Below are records with pictures; copy word for word only the lines between the line with "color: #f9a8d4 ->" and the line with "left: 0 -> 14px", inclusive, and drop the pictures.

**Records for processing**

------------------------------------

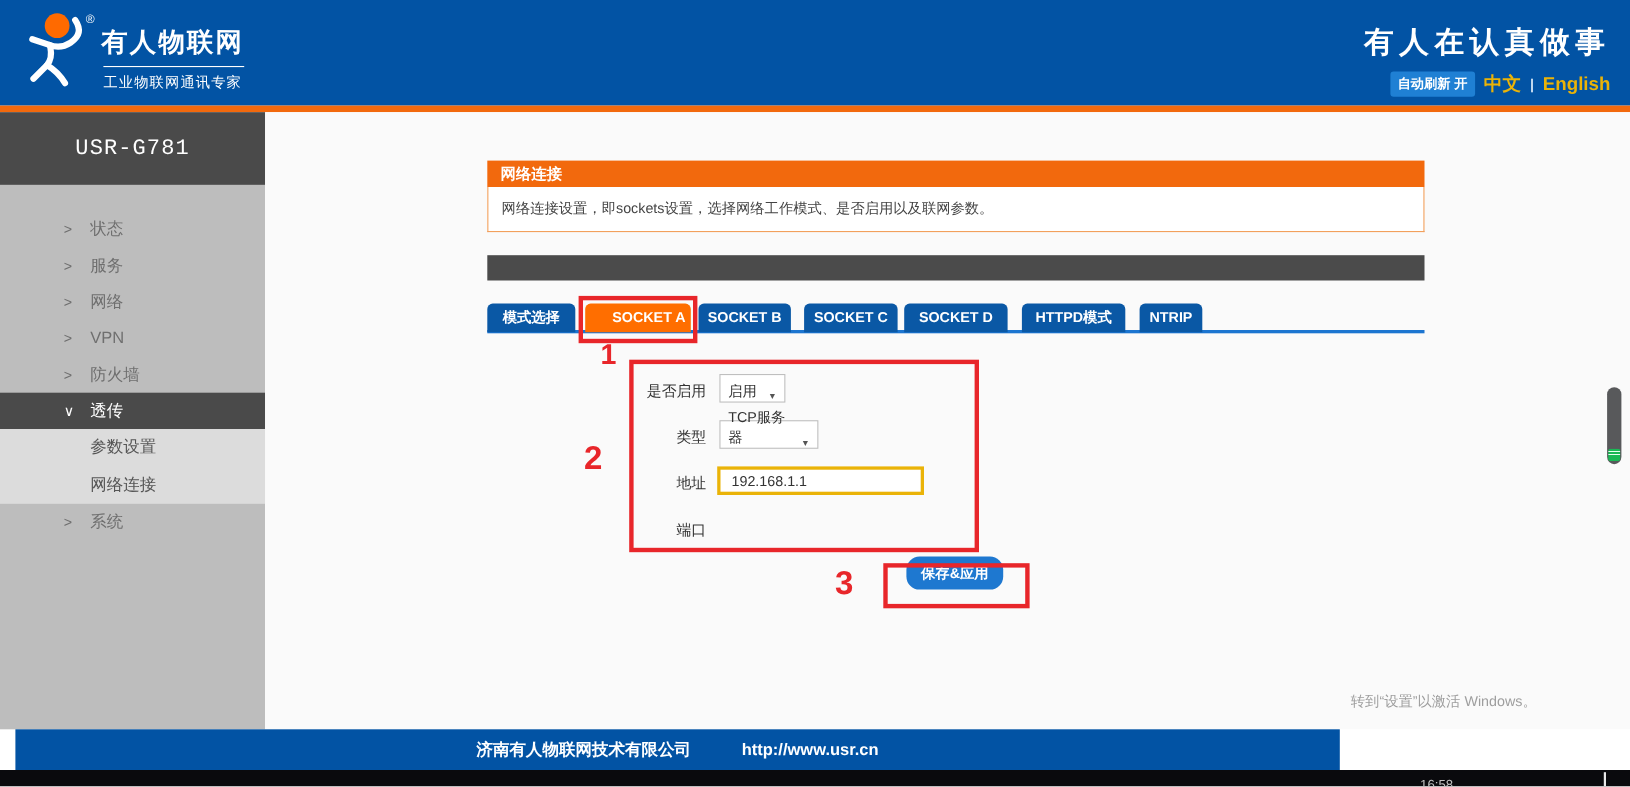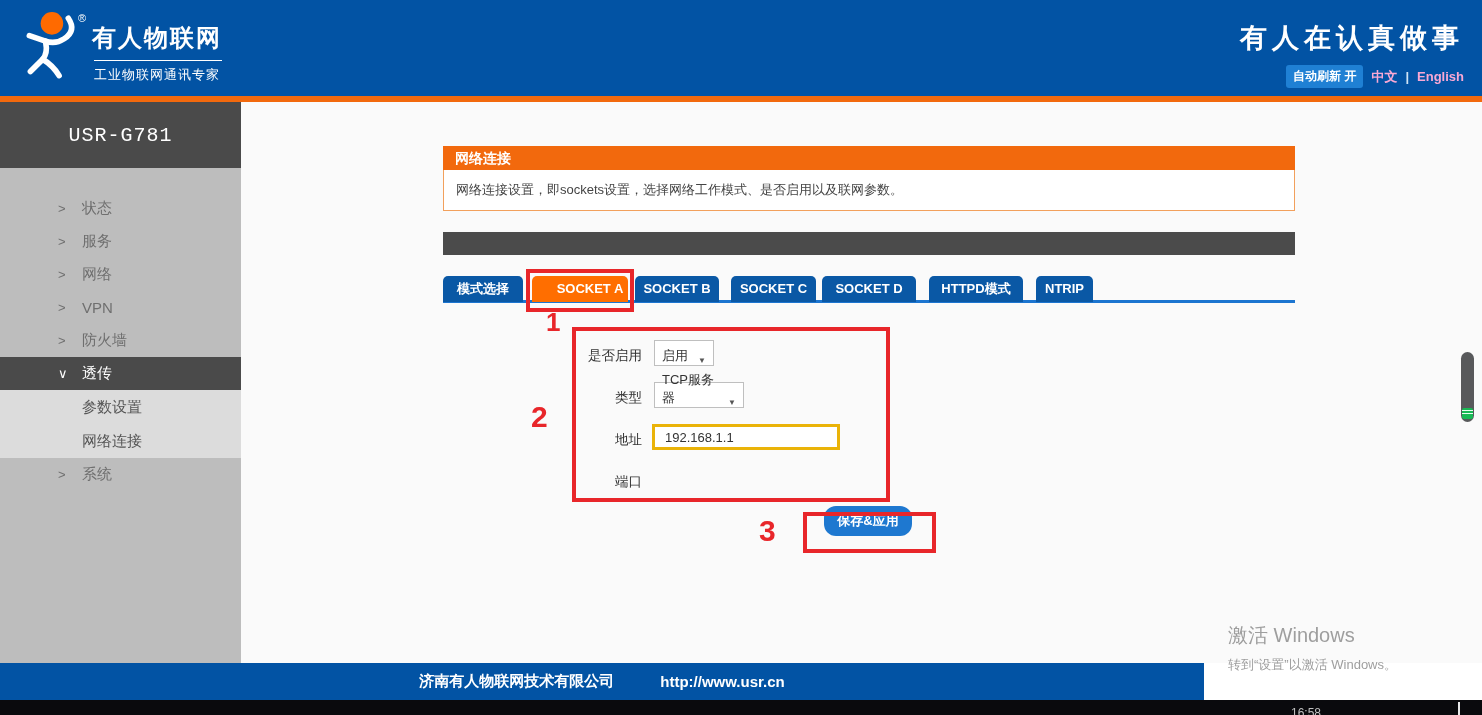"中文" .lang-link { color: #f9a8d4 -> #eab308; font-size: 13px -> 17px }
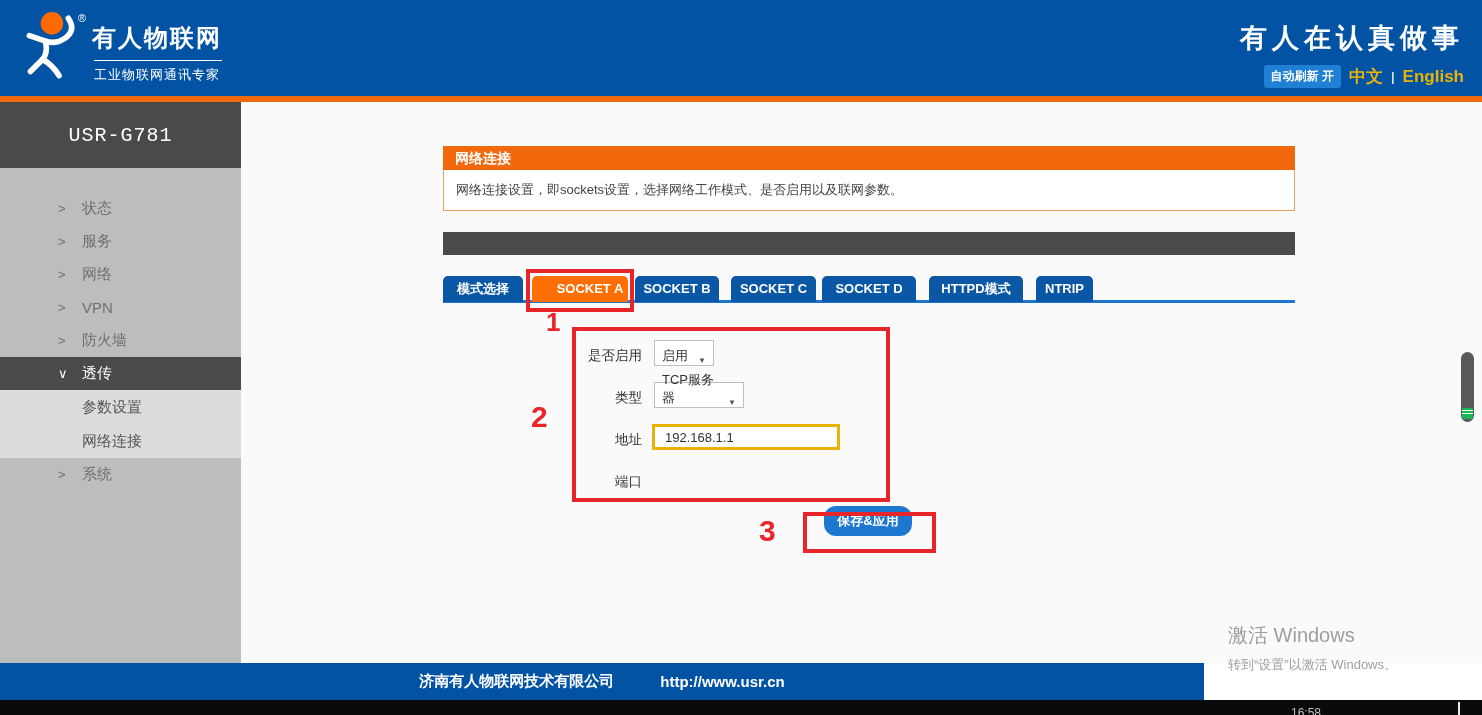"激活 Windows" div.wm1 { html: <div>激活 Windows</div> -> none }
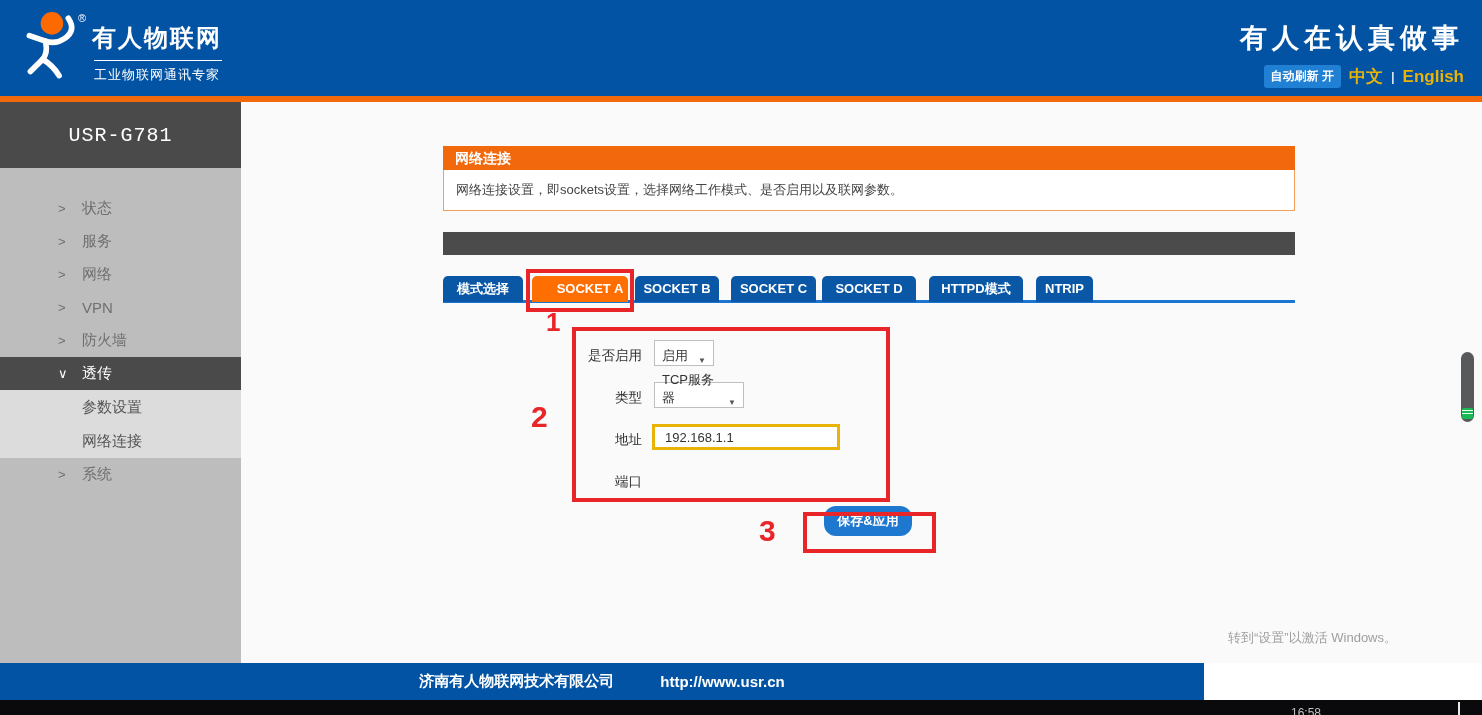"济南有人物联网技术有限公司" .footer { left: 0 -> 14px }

------------------------------------

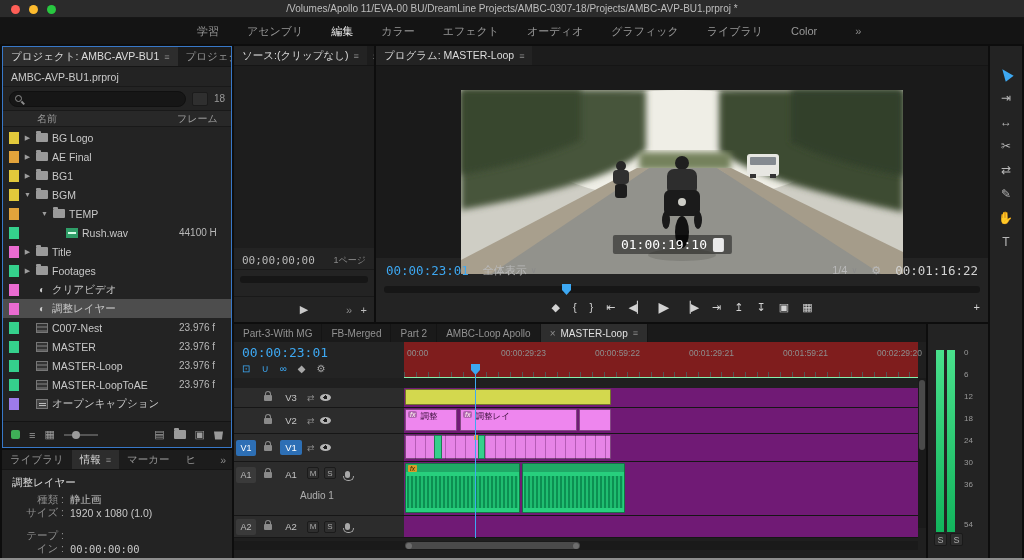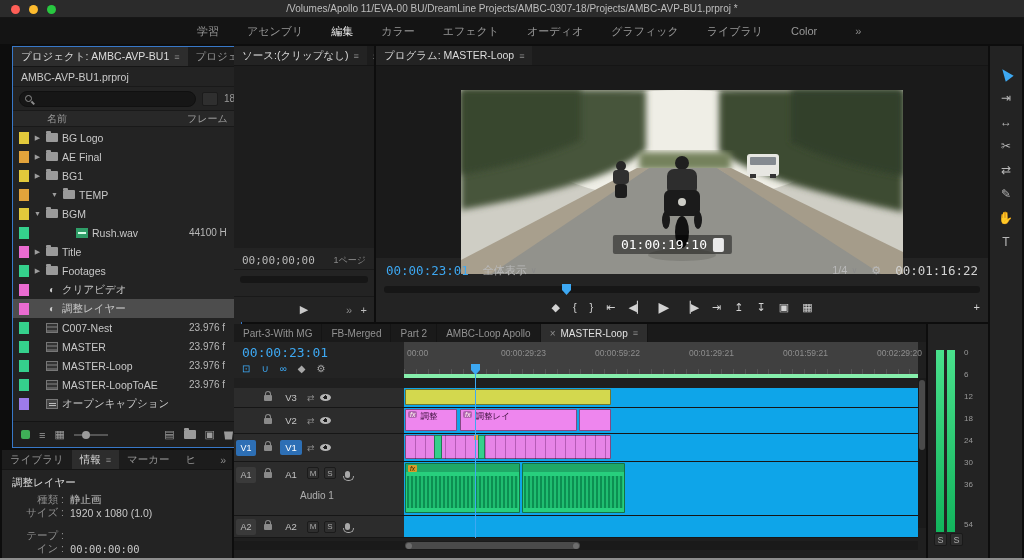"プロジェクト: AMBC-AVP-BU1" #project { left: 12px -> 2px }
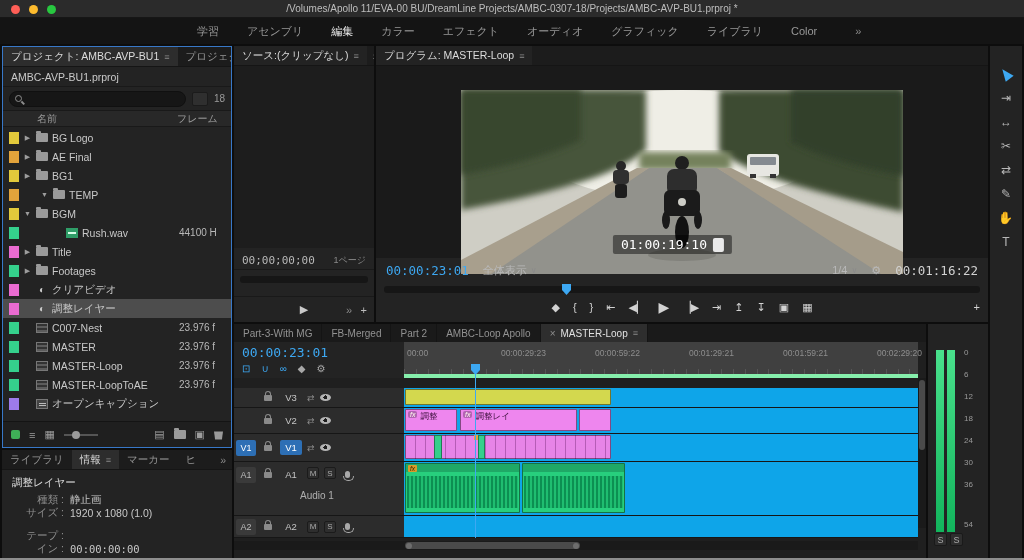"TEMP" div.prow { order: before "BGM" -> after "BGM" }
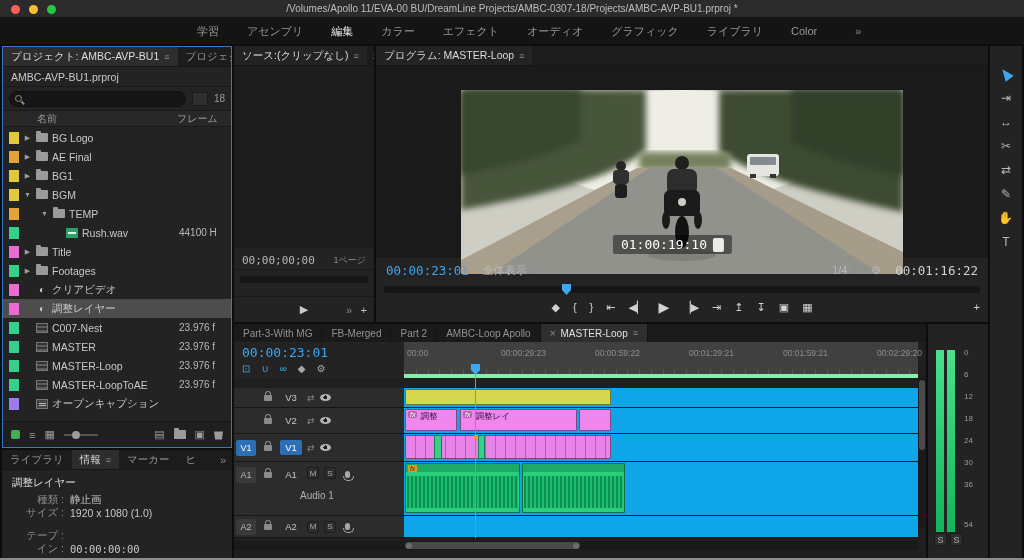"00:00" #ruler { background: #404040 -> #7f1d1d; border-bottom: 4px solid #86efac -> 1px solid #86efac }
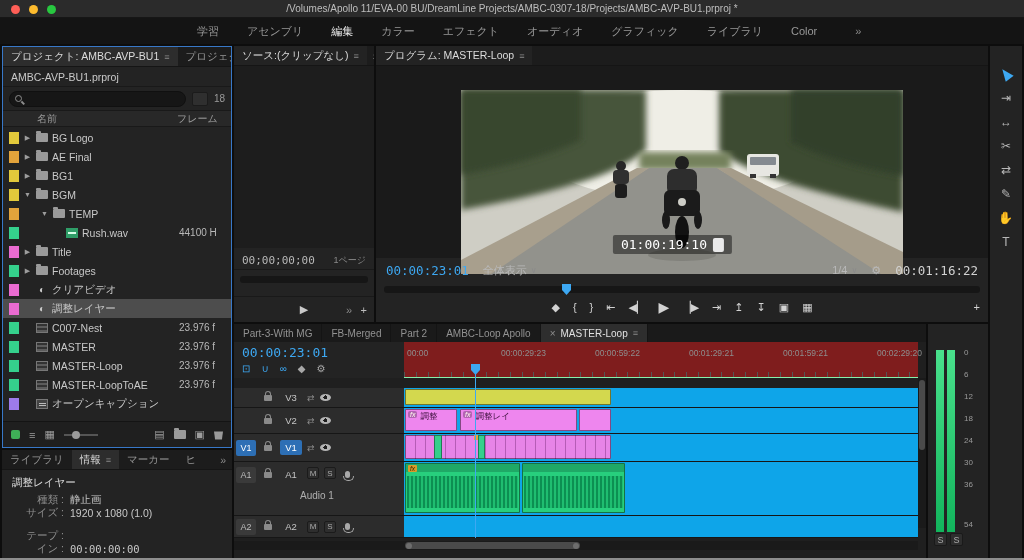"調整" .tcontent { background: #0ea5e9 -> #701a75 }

------------------------------------

**Result of the exercise**
"中文" .lang-link { color: #f9a8d4 -> #eab308; font-size: 13px -> 17px }
"激活 Windows" div.wm1 { html: <div>激活 Windows</div> -> none }
"济南有人物联网技术有限公司" .footer { left: 0 -> 14px }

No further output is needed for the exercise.